→ Activity: Among the entries that follow, find every line with the word "weight" and list it.

*** Supplied entries Section Begins ***

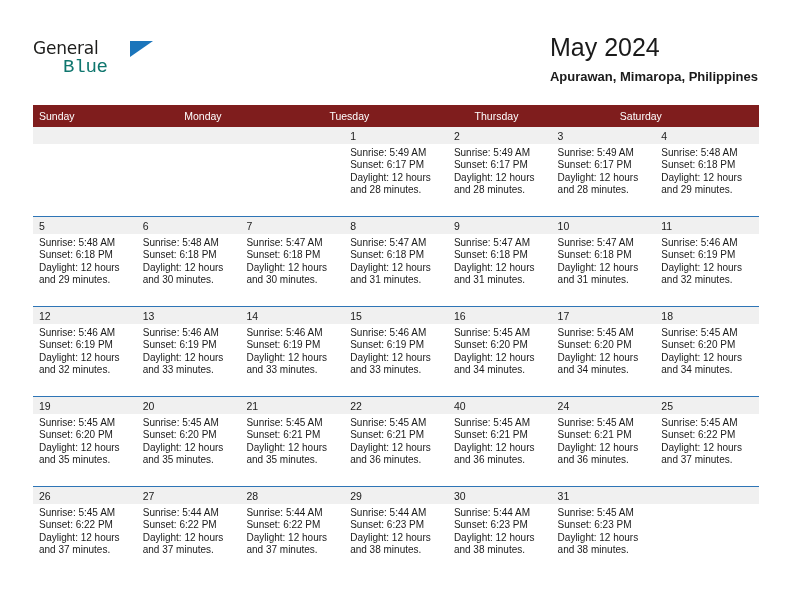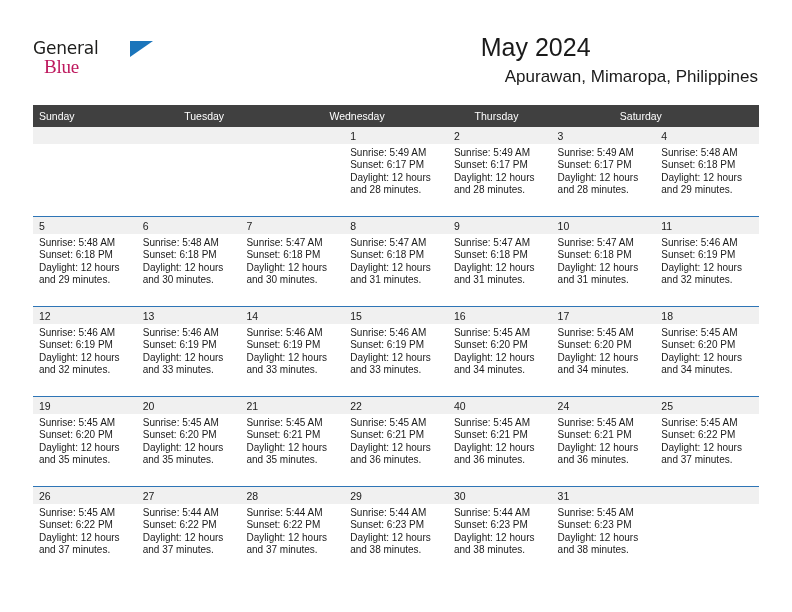--- a/index.html
+++ b/index.html
@@ -47,12 +47,12 @@
   }
   .logo-blue {
     position: absolute;
-    left: 11px;
+    left: 30px;
     top: 18px;
     font-size: 19px;
     letter-spacing: -0.2px;
-    color: #be185d;
-    font-family: Liberation Serif, serif;
+    color: #0f766e;
+    font-family: Liberation Mono, monospace;
   }
   .logo-tri {
     position: absolute;

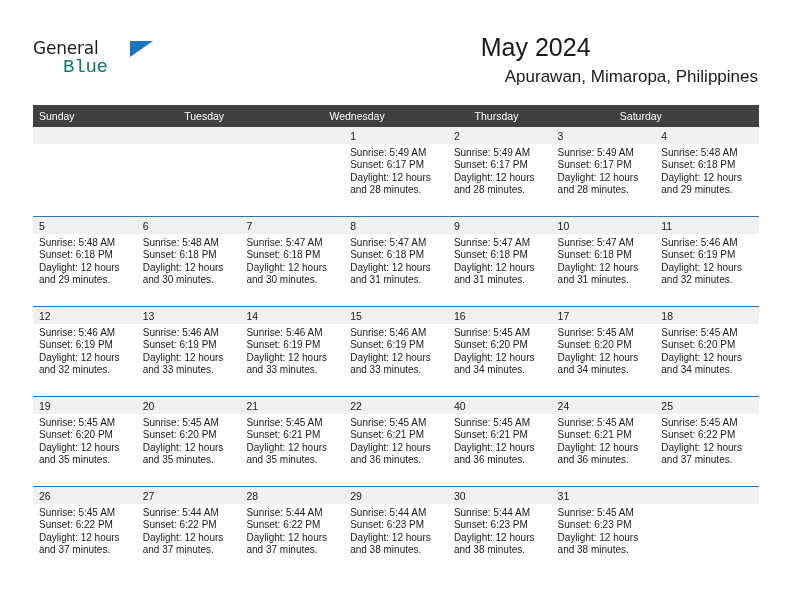--- a/index.html
+++ b/index.html
@@ -77,12 +77,11 @@
   }
   .cal-sub {
     margin-top: 7px;
-    font-size: 17px;
-    font-weight: normal;
+    font-size: 13px;
+    font-weight: bold;
     color: #1a1a1a;
     line-height: 16px;
     white-space: nowrap;
-    margin-left: 24px;
   }
 
   

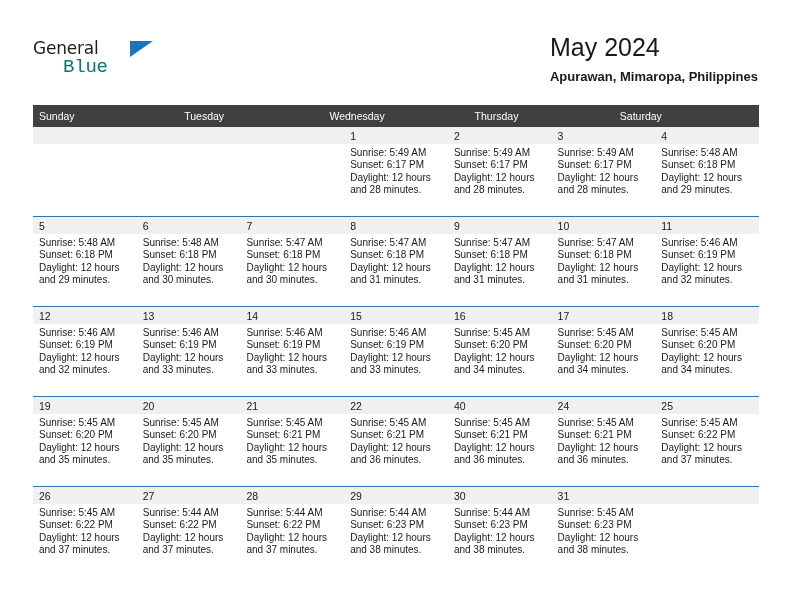--- a/index.html
+++ b/index.html
@@ -93,7 +93,7 @@
   }
   .dow-row {
     display: flex;
-    background: #404040;
+    background: #7f1d1d;
   }
   .dow {
     flex: 1 1 0;

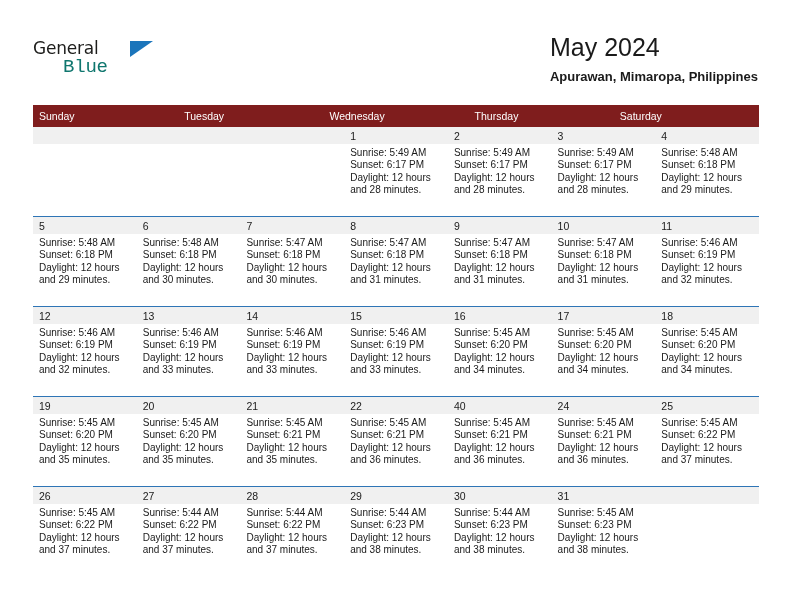--- a/index.html
+++ b/index.html
@@ -156,6 +156,7 @@
   <div class="calendar">
     <div class="dow-row">
       <div class="dow">Sunday</div>
+      <div class="dow">Monday</div>
       <div class="dow">Tuesday</div>
       <div class="dow">Wednesday</div>
       <div class="dow">Thursday</div>

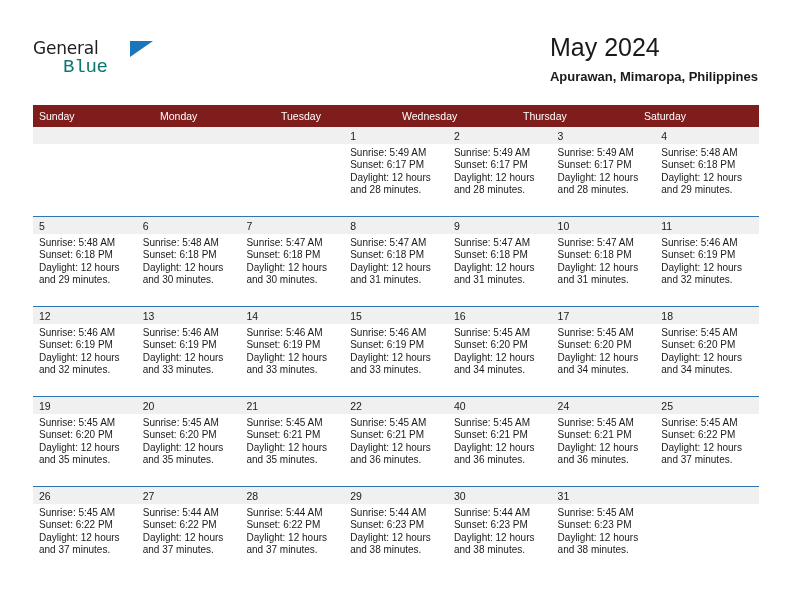--- a/index.html
+++ b/index.html
@@ -158,7 +158,6 @@
       <div class="dow">Sunday</div>
       <div class="dow">Monday</div>
       <div class="dow">Tuesday</div>
-      <div class="dow">Wednesday</div>
       <div class="dow">Thursday</div>
       <div class="dow">Saturday</div>
     </div>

*** Supplied entries Section Ends ***

→ Result for this task:
-    font-weight: normal;
+    font-weight: bold;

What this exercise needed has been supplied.